(DATA TO USE Opens)
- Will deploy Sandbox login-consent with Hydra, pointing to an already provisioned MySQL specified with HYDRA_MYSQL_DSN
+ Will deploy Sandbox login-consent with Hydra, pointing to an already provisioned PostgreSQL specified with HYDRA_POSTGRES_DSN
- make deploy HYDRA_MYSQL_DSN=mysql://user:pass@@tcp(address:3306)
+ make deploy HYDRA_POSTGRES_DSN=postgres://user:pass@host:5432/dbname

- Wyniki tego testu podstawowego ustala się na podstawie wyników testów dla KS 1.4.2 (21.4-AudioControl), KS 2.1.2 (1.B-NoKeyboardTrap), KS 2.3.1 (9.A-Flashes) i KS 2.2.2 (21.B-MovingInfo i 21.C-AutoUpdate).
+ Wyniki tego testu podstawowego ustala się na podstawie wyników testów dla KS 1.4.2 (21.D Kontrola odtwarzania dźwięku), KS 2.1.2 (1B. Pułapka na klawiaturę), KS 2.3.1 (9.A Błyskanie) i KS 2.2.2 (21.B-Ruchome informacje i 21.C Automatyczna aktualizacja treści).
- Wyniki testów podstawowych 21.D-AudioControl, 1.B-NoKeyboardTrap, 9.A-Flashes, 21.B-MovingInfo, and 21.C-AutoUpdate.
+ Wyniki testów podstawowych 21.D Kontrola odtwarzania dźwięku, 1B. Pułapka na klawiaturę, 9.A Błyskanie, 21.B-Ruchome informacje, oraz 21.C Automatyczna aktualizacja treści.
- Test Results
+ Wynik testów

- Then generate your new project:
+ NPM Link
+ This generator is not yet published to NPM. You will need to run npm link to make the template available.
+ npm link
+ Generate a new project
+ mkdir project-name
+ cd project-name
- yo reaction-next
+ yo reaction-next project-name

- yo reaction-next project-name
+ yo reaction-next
(DATA TO USE Closes)
Would you copy every line of the entries that includes the word "AutoUpdate"?

- Wyniki tego testu podstawowego ustala się na podstawie wyników testów dla KS 1.4.2 (21.4-AudioControl), KS 2.1.2 (1.B-NoKeyboardTrap), KS 2.3.1 (9.A-Flashes) i KS 2.2.2 (21.B-MovingInfo i 21.C-AutoUpdate).
- Wyniki testów podstawowych 21.D-AudioControl, 1.B-NoKeyboardTrap, 9.A-Flashes, 21.B-MovingInfo, and 21.C-AutoUpdate.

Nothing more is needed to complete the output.